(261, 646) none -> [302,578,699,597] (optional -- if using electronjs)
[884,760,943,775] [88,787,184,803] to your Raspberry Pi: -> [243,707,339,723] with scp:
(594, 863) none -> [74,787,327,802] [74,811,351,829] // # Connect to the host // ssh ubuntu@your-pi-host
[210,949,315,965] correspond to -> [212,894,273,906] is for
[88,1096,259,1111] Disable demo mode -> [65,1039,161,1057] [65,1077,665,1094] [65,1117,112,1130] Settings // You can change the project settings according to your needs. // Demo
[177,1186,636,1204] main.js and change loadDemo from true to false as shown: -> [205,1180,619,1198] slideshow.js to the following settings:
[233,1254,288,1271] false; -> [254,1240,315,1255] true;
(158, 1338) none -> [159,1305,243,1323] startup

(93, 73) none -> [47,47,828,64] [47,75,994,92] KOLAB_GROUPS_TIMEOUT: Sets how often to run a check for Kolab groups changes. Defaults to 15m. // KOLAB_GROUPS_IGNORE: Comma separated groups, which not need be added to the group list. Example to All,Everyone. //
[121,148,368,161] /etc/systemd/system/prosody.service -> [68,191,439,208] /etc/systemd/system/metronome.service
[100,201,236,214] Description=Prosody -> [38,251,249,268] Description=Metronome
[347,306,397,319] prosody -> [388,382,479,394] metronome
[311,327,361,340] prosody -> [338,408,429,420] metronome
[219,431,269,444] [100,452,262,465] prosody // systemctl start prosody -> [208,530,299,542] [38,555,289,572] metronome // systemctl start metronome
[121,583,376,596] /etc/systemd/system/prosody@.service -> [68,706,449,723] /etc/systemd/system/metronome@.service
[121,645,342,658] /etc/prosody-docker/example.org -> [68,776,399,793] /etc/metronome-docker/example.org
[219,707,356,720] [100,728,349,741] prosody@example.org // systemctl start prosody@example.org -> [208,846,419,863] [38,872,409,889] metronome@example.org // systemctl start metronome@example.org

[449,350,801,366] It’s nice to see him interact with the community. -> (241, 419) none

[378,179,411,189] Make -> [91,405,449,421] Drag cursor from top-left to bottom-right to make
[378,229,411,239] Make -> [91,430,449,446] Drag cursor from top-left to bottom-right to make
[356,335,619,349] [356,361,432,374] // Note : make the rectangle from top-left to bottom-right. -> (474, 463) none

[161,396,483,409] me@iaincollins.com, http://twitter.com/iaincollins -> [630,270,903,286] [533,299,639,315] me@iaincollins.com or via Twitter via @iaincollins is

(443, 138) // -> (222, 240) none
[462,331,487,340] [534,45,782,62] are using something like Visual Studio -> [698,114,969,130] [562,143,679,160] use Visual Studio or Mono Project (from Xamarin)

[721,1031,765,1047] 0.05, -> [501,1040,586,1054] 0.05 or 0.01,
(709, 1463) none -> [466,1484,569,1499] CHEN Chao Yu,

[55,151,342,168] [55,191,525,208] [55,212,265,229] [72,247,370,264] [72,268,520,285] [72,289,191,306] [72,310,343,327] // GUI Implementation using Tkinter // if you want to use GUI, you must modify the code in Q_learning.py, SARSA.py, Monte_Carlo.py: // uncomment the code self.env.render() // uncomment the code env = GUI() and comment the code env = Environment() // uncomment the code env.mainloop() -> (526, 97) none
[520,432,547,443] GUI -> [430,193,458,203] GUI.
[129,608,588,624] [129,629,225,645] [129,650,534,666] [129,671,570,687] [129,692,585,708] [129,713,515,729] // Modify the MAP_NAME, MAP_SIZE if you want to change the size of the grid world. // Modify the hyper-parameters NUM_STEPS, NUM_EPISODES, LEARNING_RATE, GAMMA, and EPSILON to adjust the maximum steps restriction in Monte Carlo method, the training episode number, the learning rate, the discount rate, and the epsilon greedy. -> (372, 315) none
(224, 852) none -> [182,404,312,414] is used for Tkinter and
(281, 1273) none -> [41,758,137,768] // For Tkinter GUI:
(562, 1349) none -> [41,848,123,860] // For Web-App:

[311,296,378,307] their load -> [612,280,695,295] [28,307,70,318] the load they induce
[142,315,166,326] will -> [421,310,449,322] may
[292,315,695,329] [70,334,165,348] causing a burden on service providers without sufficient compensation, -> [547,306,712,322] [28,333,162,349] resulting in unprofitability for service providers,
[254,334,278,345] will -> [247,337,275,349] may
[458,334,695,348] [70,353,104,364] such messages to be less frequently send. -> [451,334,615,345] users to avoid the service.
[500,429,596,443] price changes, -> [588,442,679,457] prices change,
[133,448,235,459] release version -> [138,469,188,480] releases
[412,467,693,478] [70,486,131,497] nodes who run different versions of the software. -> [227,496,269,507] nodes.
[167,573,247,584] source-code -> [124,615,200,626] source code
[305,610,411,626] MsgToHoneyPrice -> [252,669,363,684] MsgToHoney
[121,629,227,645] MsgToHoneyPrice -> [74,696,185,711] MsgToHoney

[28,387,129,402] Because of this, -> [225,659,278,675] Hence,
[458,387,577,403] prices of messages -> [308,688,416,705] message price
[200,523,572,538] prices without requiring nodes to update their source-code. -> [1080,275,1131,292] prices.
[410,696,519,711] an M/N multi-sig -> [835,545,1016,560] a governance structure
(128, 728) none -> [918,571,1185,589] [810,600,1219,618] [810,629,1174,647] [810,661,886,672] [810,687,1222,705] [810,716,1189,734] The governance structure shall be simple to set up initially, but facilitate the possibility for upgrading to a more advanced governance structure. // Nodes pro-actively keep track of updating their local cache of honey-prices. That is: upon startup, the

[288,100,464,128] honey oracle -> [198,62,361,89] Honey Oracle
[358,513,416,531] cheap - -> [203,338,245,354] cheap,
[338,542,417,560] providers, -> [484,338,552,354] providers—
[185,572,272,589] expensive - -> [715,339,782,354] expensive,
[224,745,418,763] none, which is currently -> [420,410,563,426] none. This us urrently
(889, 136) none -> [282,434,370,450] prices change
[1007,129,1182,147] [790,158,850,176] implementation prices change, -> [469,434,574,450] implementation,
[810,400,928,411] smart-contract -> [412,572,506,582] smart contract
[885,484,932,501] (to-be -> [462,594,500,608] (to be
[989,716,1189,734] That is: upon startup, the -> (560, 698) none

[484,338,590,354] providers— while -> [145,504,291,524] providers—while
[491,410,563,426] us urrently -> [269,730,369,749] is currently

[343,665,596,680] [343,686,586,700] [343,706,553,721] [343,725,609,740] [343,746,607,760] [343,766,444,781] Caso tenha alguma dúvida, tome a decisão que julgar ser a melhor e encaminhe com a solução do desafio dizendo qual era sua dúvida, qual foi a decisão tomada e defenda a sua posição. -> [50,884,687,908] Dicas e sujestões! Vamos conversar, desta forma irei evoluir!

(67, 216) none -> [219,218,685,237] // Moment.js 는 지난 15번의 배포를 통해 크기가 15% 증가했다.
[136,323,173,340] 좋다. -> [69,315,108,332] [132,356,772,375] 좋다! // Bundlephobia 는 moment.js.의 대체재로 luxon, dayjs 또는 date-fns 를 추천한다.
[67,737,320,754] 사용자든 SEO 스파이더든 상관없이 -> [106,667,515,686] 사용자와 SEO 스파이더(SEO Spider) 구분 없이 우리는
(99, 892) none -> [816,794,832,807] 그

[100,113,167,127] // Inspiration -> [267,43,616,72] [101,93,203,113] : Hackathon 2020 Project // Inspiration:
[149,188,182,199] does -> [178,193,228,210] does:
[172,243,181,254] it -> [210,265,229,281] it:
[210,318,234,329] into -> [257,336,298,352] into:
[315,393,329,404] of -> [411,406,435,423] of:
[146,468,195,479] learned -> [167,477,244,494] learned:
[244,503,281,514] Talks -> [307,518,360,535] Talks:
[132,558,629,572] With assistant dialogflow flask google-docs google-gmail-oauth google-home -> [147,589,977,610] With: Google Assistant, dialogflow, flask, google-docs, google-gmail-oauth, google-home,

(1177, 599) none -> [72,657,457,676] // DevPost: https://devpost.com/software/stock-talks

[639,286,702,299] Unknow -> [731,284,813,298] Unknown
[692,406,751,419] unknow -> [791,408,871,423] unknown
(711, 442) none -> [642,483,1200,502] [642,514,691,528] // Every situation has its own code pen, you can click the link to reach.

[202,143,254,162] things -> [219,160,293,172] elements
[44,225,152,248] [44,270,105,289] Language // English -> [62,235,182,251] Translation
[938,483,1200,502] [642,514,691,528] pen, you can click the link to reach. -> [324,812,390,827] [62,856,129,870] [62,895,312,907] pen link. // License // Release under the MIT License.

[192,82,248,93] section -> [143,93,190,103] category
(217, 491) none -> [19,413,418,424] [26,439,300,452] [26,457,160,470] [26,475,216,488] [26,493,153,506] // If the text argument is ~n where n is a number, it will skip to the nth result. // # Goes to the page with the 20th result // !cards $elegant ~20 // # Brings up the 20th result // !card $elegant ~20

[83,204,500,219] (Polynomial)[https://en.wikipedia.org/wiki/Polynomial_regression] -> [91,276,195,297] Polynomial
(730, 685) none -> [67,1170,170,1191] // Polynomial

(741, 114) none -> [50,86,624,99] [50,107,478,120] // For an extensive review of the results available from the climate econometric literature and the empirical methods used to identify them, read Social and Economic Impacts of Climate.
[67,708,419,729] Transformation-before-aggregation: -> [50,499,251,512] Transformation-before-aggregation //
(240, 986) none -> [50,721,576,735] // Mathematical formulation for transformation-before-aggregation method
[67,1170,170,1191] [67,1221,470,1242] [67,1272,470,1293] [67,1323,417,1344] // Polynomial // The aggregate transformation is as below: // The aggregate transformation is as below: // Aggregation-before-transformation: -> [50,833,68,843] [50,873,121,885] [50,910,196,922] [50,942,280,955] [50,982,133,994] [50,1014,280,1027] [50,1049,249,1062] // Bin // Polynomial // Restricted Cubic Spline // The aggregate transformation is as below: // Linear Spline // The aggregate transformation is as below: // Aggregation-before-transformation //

----------

— AIM OF THE TASK —
From the entries above, give again exactly the lines running from the line with "(889, 136) none" to the line with "[989,716,1189,734] That is: upon"; include both of those lines.

— SOLUTION —
(889, 136) none -> [282,434,370,450] prices change
[1007,129,1182,147] [790,158,850,176] implementation prices change, -> [469,434,574,450] implementation,
[810,400,928,411] smart-contract -> [412,572,506,582] smart contract
[885,484,932,501] (to-be -> [462,594,500,608] (to be
[989,716,1189,734] That is: upon startup, the -> (560, 698) none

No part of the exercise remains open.